Over February and March this year, I spent a few weeks walking through India – part work, part wandering, part listening. In every conversation, every transaction, every quiet observation at the edges of the chaos, I found myself returning to one core truth: high touch will always, in the end, outlast and outvalue high tech.
This isn’t a rejection of technology.
Quite the opposite. I’ve spent enough time building systems, advising leaders, and guiding organizations through digital transitions to know that technology is an extraordinary multiplier. It can make things faster, more accessible, more consistent, and infinitely more scalable. But scale is not always the goal. Efficiency is not the same as effectiveness. And human connection – real, unfiltered, unautomated – is still the currency of trust, loyalty, and meaning.
India is, in many ways, the perfect lens through which to explore this idea. It’s a country of digital leaps. UPI payments are ubiquitous; AI is creeping into education, health, commerce. You can have groceries delivered to your door in ten minutes and prescriptions arrive via WhatsApp. Yet, the beating heart of India remains deeply, beautifully analog.
I found that business, over there, is still built on knowing someone’s name, asking about their family, offering an extra spoon of sugar in their chai because you remembered how they like it. Trust is not downloaded; it is built, over time, over conversations, over repeated acts of care. A shopkeeper doesn’t need an app to recognize you. A barber doesn’t need CRM software to know your last haircut. A street vendor doesn’t need loyalty points to know you’ll return tomorrow. The loyalty is already there – it’s personal, emotional, earned.
And it’s not just quaint or nostalgic. It’s strategic. Because high touch builds resilience. In a world full of choice and noise, it’s the human relationships that create the stickiness. That’s why luxury brands spend millions on “personalization.” That’s why Airbnb sends a handwritten note after your fifth stay. They’re all trying to recreate what India has still not lost: the feeling of being seen.
There’s a common fallacy in tech circles that human involvement is a bug, not a feature. That the future is “self-service” everything. But the more I observe, the more I believe the inverse has to be explored more. We don’t crave speed. We crave significance. We don’t remember transactions. We remember moments. And while technology can support and sometimes spark those moments, it cannot substitute for them. No chatbot has ever made someone feel truly understood.
This isn’t a binary. It’s a balancing act. The best organizations in the world are the ones that understand how to wield both. They use high tech to enable high touch. They use automation to buy time for their people to have better conversations. They let algorithms do the sorting so humans can do the relating.
The problem arises when we confuse convenience for connection. When we start believing that efficiency is the same as empathy. When we let dashboards replace dialogue. That’s when culture thins, brand erodes, and trust quietly walks out the back door. In relationships, personal or professional, being known is always more powerful than being serviced.
We often talk about “customer journeys,” but most of those maps forget the simple human truth: people remember how you made them feel. That’s why someone will walk past five stores to go to the one where they know the shopkeeper. That’s why a parent will send their child back to the same teacher or tutor, not because of curriculum, but because of care.
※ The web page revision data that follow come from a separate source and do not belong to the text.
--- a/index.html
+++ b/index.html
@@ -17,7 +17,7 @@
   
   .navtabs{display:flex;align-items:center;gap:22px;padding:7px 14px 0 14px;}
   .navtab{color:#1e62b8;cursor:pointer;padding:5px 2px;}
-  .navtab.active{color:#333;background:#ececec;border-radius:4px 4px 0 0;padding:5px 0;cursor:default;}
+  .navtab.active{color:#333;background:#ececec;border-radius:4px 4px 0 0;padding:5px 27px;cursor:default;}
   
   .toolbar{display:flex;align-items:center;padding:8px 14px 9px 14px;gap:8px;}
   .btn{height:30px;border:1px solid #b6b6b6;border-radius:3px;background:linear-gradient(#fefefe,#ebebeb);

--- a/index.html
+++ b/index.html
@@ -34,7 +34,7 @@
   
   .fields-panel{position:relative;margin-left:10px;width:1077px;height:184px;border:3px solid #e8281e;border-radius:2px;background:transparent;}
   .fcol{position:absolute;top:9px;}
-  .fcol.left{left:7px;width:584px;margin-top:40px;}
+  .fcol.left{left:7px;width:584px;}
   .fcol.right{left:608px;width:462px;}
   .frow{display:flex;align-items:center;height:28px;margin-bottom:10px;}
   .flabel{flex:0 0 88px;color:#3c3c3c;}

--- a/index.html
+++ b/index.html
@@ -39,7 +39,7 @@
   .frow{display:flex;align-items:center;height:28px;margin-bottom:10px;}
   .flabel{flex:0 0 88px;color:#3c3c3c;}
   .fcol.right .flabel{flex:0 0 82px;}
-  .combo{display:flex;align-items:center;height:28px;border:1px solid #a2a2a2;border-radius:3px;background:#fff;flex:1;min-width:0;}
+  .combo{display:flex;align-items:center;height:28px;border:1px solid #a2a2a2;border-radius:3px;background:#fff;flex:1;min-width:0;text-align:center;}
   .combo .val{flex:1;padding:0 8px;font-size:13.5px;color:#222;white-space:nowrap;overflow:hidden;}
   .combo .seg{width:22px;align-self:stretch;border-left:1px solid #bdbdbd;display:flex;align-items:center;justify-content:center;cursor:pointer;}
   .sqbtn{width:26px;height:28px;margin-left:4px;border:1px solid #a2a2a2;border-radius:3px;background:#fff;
And that’s why, even in an AI-saturated world, a thoughtful phone call still has the power to change the outcome of a negotiation, a sale, or a life.
High touch isn’t just about presence – it’s about emotional intelligence, contextual sensitivity, and choosing to engage where automation would be easier. It’s knowing when not to outsource a conversation to a chatbot. It’s understanding that the best insights often come not from a survey, but from a shared cup of tea. And most of all, it’s about remembering that people are not data points. They are stories in motion, looking to be acknowledged.
What India reminded me is that high touch is not a luxury – it’s a necessity, especially in a world that’s trying so hard to digitize everything. The more advanced we become, the more valuable the human layer becomes. Because machines can replicate patterns, but not presence. They can mimic tone, but not timing. They can predict behavior, but they cannot perceive meaning.
So yes, bring in the tech. But don’t forget that the algorithm can’t look you in the eye. And in the moments that matter, that’s all most people really want.